[spambayes-dev] RE: [Python-Dev] RE: [Spambayes] Question (or possibly a bug report)

Tim Peters tim.one@comcast.net
Thu, 24 Jul 2003 23:08:34 -0400


[Skip Montanaro]
> Jeez, this locale crap makes Unicode look positively delightful...

Yes, it does!  locale is what you get when someone complains they like to
use ampersands instead commas to separate thousands, and a committee thinks
"hey! we've got all these great functions already, so why change them?
instead we'll add mounds of hidden global state that affects lots of ancient
functions in radical ways!".  Make sure it's as hostile to threads as
possible, decline to define any standard locale names beyond "C" and the
empty string, and decline to define what anything except the "C" locale name
means, and you're almost there.  The finishing touches come in the function
definitions, like this in strtod():

   In other than the "C" locale, additional locale-specific subject
   sequence forms may be accepted.

What those may be aren't constrained in any way, of course.

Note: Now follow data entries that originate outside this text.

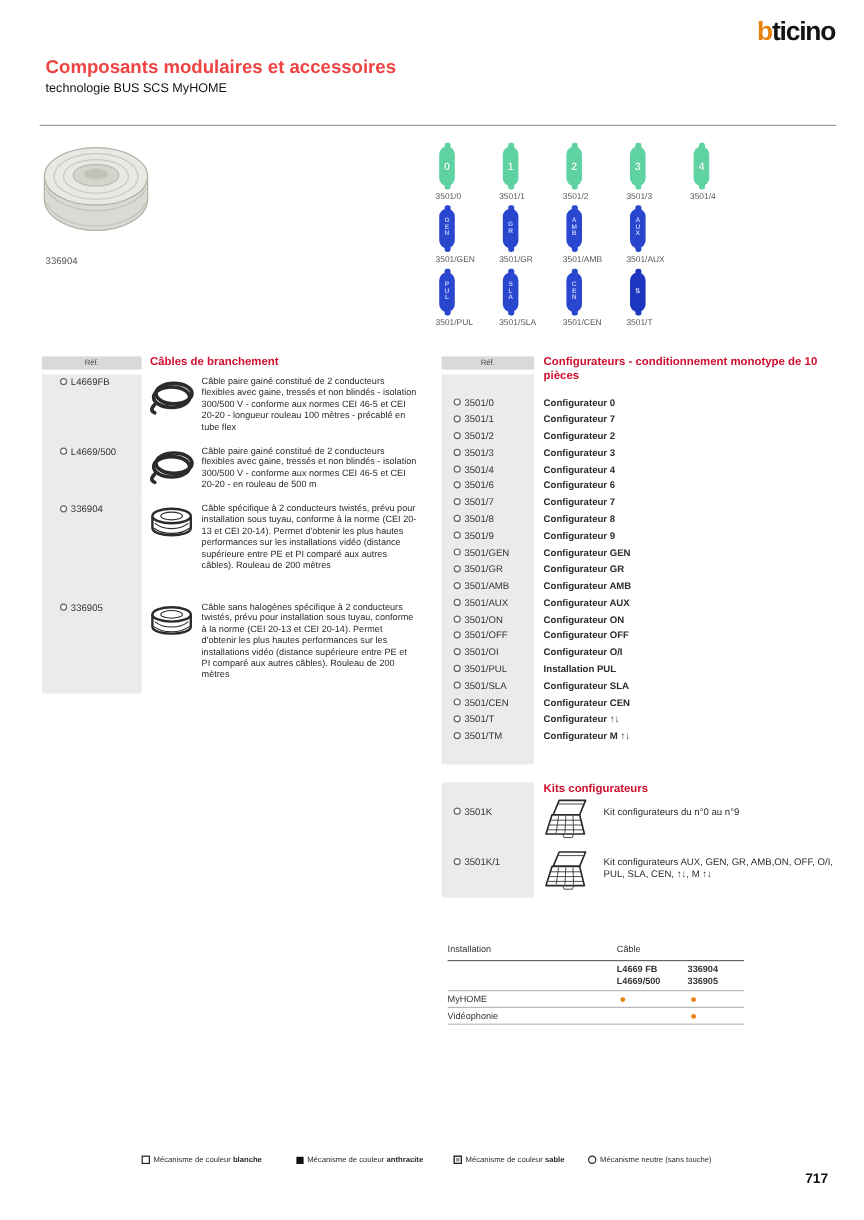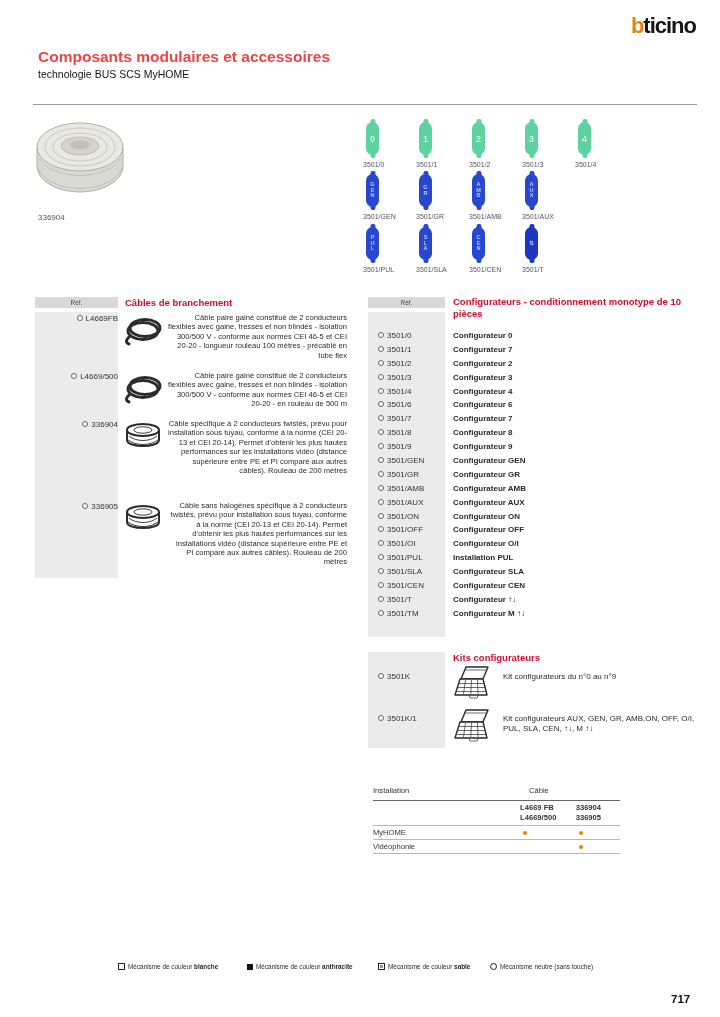--- a/index.html
+++ b/index.html
@@ -38,25 +38,25 @@
   .pill-label{font-size:7px;color:#55565a;margin-top:6px;white-space:nowrap;}
 
   
   .refbar{background:#D9D9D9;font-size:6.5px;color:#4a4a4a;display:flex;align-items:center;justify-content:center;}
   .red-title{color:#CE0E2D;font-weight:bold;font-size:9.5px;line-height:11.5px;}
   .circ{display:inline-block;width:4px;height:4px;border:1px solid #666;border-radius:50%;
         margin-right:3px;background:#fff;}
 
   
   .ltable{position:absolute;left:35px;top:297px;width:312px;}
-  .lhead{display:flex;align-items:flex-end;}
+  .lhead{display:flex;align-items:center;}
   .lhead .refbar{width:83px;height:11px;}
   .lhead .red-title{margin-left:7px;margin-top:-1px;}
   .lbody{margin-top:4px;}
-  .lrow{display:flex;text-align:right;}
+  .lrow{display:flex;}
   .lref{width:83px;background:#EBEBEB;box-sizing:border-box;padding:2px 0 0 15px;
         font-size:8px;color:#333;white-space:nowrap;}
   .licon{width:50px;box-sizing:border-box;display:flex;justify-content:center;padding-top:3px;}
   .ldesc{width:179px;font-size:7.6px;line-height:9.4px;color:#2b2b2b;padding-top:1px;}
 
   
   .rtable{position:absolute;left:368px;top:297px;width:330px;height:343px;}
   .rcolbg{position:absolute;left:0;top:15px;width:77px;height:325px;background:#EBEBEB;}
   .rtable .refbar{position:absolute;left:0;top:0;width:77px;height:11px;}
   .rtitle{position:absolute;left:85px;top:-1px;width:250px;}
@@ -68,36 +68,36 @@
   
   .kits{position:absolute;left:368px;top:650px;width:330px;height:100px;}
   .kcolbg{position:absolute;left:0;top:2px;width:77px;height:96px;background:#EBEBEB;}
   .ktitle{position:absolute;left:85px;top:2px;}
   .kref{position:absolute;left:10px;font-size:8px;color:#333;white-space:nowrap;}
   .kicon{position:absolute;left:84px;}
   .kdesc{position:absolute;left:135px;width:195px;font-size:8px;line-height:9.6px;color:#2b2b2b;}
 
   
   .inst{position:absolute;left:373px;top:786px;width:247px;font-size:7.6px;color:#333;}
-  .inst .c1{width:156px;box-sizing:border-box;}
+  .inst .c1{width:141px;box-sizing:border-box;}
   .inst .c2{width:59px;box-sizing:border-box;}
   .inst .c3{width:47px;box-sizing:border-box;}
   .inst-head{display:flex;height:14px;align-items:flex-start;border-bottom:1px solid #666;}
   .inst-refs{display:flex;padding:2px 0 3px;border-bottom:1px solid #b8b8b8;font-weight:bold;line-height:9.6px;}
   .inst-row{display:flex;height:13px;align-items:center;border-bottom:1px solid #b8b8b8;}
   .dot{width:4px;height:4px;border-radius:50%;background:#E8820C;margin-left:3px;}
 
   
   .legend-item{position:absolute;top:963px;display:flex;align-items:center;gap:3px;
         font-size:6.4px;color:#2b2b2b;white-space:nowrap;}
   .sq-o{width:5px;height:5px;border:1px solid #222;background:#fff;}
   .sq-f{width:6px;height:6px;background:#111;}
   .sq-s{width:5px;height:5px;border:1px solid #222;background:#999;box-shadow:inset 0 0 0 1px #fff;}
   .ci-o{width:5px;height:5px;border:1px solid #222;border-radius:50%;background:#fff;}
-  .pagenum{position:absolute;left:671px;top:977px;font-size:11.5px;font-weight:bold;color:#111;margin-top:16px;}
+  .pagenum{position:absolute;left:671px;top:977px;font-size:11.5px;font-weight:bold;color:#111;}
 </style>
 </head>
 <body>
 
 <div class="page">
 
   <div class="logo"><span class="logo-b">b</span><span>ticino</span></div>
   <div class="page-title">Composants modulaires et accessoires</div>
   <div class="page-subtitle">technologie BUS SCS MyHOME</div>
   <div class="header-rule"></div>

locale can be cool in a monolithic, single-threaded, one-platform program,
provided the platform C made up rules you can live with for the locales you
care about.  It's more of an API framework than a solution, and portable
programs really can't use it except via forcing locale back to "C" every
chance they get <wink>.

> The SB Windows triumvirate (Mark, Tim, Tony) seem to have narrowed
> down the problem quite a bit.  Is there some way to worm around it?
> I take it with the unmarshalling problem it's not sufficient to
> specify floating point values without decimal points (e.g., 0.12 ==
> 1e-1+2e-2).

When true division becomes the default, things like

    12/100

should work reliably regardless of locale -- i.e., don't use any float
literals, and you can't get screwed by locale float-literal quirks.  Today,
absurd spellings like

    float(12)/100

can accomplish the same.

Changing Python is a better solution.  The rule that an embedded Python
requires that LC_NUMERIC be "C" isn't livable -- embedded Python is a fly
trying to stare down an elephant, in Outlook's case.  I dragged python-dev
into this to illustrate that it's a very real problem in a very popular
kick-ass Python app.  Note that this same problem was discussed in more
abstract terms by others here within the last few weeks, and I hope that
making it more concrete helps get the point across.

The float-literal-in-.pyc problem could be addressed in several ways.
Binary pickles, and the struct module, use a portable binary float format
that isn't subject to locale quirks.  I think marshal should be changed to
use that too, by adding an additional marshal float format (so old marshals
would continue to be readable, but new marshals may not be readable under
older Pythons).  Note that text-mode pickles of floats are vulnerable to
locale nightmares too.

> Is the proposed early specification of a locale in the config file
> sufficient to make things work?

I doubt it, as Outlook can switch locale any time it feels like it.  We
can't control that.  I think we should set a line-tracing hook, and force
locale back to "C" on every callback <wink>.

> A foreign user of the nascent CSV module beat us up a bit during
> development about not supporting different locales (I guess in Brazil
> the default separator is a semicolon, which makes sense if your
> decimal "point" is a comma).  Thank God we ignored him! ;-)

Ya, foreigners are no damn good <wink>.